# Trying to Find an Affordable 1080p HDTV



## Guest (May 8, 2008)

Hey guys,

I don't know too much about HD, just that 1080p is where it's at quality-wise, but that's pretty much it. I know a bit, but am not savvy in that field. I guess i could set it up and stuff because i'm good at that, but yeah. ANYWAYS.

I'm trying to find an affordable 1080p HD. I can only spend like up to 600, possibly 700.

On some google searching i found the Westinghouse LVM-37w3

What do you think? If you HDTV-savvys have any suggestions, I'd appreciate it.


----------



## 1Michael (Nov 2, 2006)

http://www.tigerdirect.com/applications/category/category_tlc.asp?CatId=37


----------



## Wayde (Jun 5, 2006)

Personally... and you can take this with a grain of salt and of course I'd like to hear what other's think...

You'd do better getting a decent brand name 720P set (ie. Sony, Panasonic, Sharp) with good quality electronics inside than a 1080P from a brand like Westinghouse, Insignia etc.

It's all where you believe the choke point in picture quality lies. 

From what I've heard (and seen but never in a true A/B test environment) the difference between 720 and 1080P is irrelevant once you sit back from a 50" set 10' or more. Basically our eyes don't see the difference. 

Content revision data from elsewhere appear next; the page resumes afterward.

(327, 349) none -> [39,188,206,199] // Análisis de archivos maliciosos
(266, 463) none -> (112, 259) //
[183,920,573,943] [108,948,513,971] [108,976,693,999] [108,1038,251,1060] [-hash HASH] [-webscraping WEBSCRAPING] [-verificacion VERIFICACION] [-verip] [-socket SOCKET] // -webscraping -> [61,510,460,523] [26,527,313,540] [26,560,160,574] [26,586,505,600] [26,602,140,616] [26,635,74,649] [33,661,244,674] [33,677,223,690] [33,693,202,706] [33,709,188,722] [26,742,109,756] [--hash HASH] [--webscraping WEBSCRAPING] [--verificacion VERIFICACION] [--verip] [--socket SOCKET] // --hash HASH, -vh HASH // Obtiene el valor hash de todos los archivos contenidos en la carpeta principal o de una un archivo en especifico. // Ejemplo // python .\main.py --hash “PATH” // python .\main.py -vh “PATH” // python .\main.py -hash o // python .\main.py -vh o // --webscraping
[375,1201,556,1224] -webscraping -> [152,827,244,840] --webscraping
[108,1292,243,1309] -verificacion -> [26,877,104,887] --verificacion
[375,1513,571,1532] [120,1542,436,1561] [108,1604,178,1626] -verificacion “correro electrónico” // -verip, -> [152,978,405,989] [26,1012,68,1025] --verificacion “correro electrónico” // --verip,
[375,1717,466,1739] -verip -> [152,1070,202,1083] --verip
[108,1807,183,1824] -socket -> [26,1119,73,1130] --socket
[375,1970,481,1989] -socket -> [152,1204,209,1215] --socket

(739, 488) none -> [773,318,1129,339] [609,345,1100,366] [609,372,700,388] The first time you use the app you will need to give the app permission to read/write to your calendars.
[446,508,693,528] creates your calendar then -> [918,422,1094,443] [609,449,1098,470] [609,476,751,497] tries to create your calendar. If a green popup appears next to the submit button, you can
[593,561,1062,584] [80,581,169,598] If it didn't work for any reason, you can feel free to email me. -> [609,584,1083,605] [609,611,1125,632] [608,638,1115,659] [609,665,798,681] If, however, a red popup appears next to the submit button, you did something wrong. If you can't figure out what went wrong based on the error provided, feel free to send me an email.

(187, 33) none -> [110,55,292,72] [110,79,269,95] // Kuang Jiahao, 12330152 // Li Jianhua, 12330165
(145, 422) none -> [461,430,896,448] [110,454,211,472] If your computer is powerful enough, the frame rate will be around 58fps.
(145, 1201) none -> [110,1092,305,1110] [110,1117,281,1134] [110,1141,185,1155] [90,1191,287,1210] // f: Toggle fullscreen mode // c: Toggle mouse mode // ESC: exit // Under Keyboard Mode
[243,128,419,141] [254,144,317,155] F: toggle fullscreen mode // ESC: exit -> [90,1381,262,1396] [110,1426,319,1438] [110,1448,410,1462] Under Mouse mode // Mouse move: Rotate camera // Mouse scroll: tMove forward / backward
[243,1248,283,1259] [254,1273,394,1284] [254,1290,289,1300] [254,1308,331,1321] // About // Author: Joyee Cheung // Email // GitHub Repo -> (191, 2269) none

However, decent scalers and other electronic processes that work in conjunction with your HDTV can make or break overall image quality at any resolution. 

To use the car analogy...

Sure, the budget Korean-made _hotrod_ is rated to go 0-60 in four and a half seconds but just getting yourself a late model Chevy and sticking on some headers and an aftermarket intake and you've got something that blows the doors off the fancy pants Hyndai.

But that's just MHO


----------